三日前にロミナ嬢が死んで、次の日にはいきなり容疑者にされたジュリアスに会いに行った。
そして一日あけた今、私はそのジュリアスの葬式に出ている。
そう。ジュリアス・メガートンの葬式だ。
昨日のロミナ嬢の葬儀には劣るが、かなり盛大に執り行われている。
「アイヴィー嬢」
さっきから、ジュリアスの弔いの場であると言うのに、メガートン夫妻はそっちのけで、私ばかりが声を掛けられる。
「御機嫌よう」
「お久しゅうございます。その節はお父上様に大変お世話になりました」
そう言って深々と頭を下げてきたこの紳士は、まだ健在であった頃の私の父、アンガス・ディオクロイスに、屋敷内の窃盗事件の捜査を依頼した侯爵家の長男だ。
……いや、次男だったかしら。
「こんにちは。ディオクロイス公爵令嬢」
「こんにちは」
「ディオクロイス公には生前、多大なお力添えをしていただきました。このご恩は是非ディオクロイス嬢にお返しさせていただきたい」
「お気持ちだけ受け取らせていただきますわ。私は父の仕事に一切関与しておりませんでしたので」
次に現れた男は、街で起きた殺人事件の犯人として疑われていた子爵だ。
私の父が冤罪を証明し、九死に一生を得たのだ。
「ディオクロイス嬢、ご機嫌麗しゅう」
次に挨拶をしてきたのは、一人息子を暗殺されかけ、その犯人を父に暴いてもらった貴婦人。
爵位は忘れた。
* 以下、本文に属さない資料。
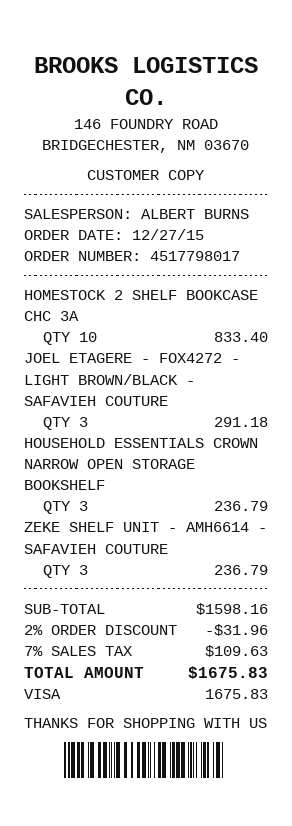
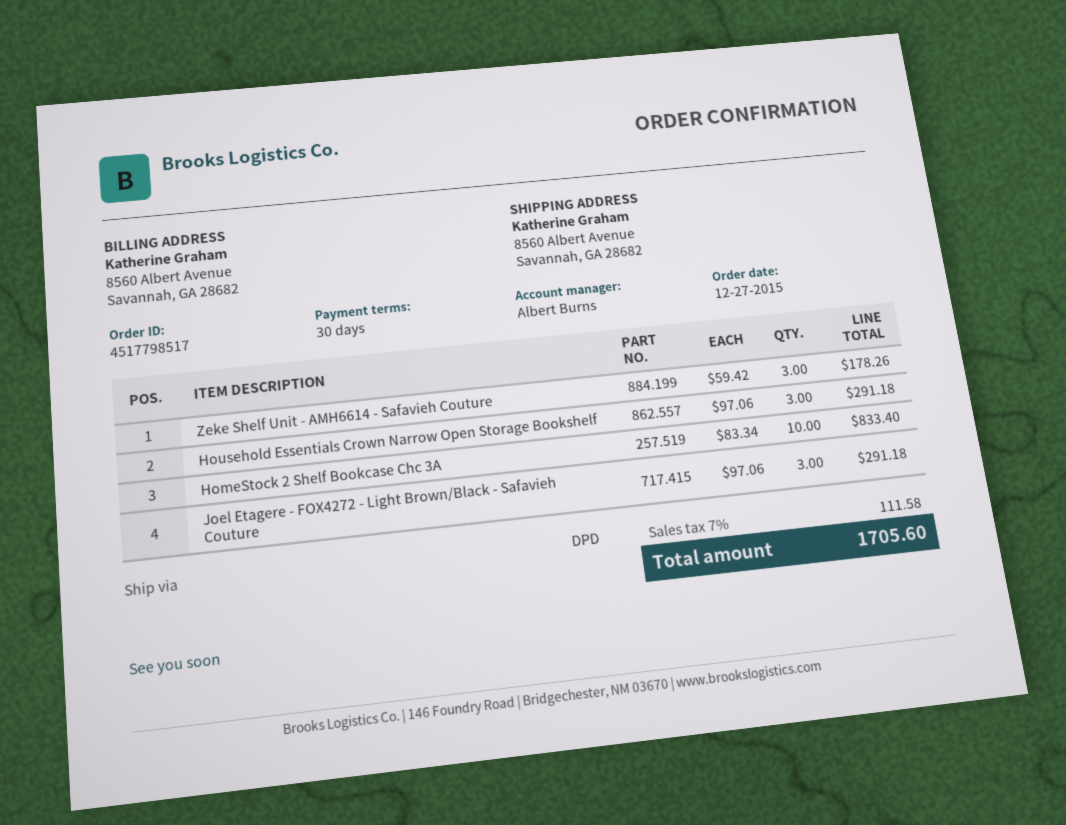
order number: 4517798017 -> 4517798517
HOUSEHOLD ESSENTIALS CROWN NARROW OPEN STORAGE BOOKSHELF: 3 for 236.79 -> 3 for 291.18
ZEKE SHELF UNIT - AMH6614 - SAFAVIEH COUTURE: 3 for 236.79 -> 3 for 178.26
discount: 2% = 31.96 -> none
tax: 7% = 109.63 -> 7% = 111.58
total: 1675.83 -> 1705.60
もちろん名前も。
「惜しい方を亡くしましたね。ディオクロイス公は実に聡明なお方でございました」
(ジュリアスのお葬式なのに……)
「ですが、アイヴィー様もディオクロイス公の後をお継ぎになったという噂がございますが、本当ですか?」
「それは……どうなのでしょうか。元々父は、正式な職業として依頼を受けていたわけではございませんでしたので」
「あら、そうでしたわね」
今すぐこの場から立ち去りたい。
でも、これからきっとカストピール夫妻とメガートン夫妻に話を聞かなくてはならない。
なんて憂鬱。
それもこれも、突然ジュリアスが死んでしまったせいだ。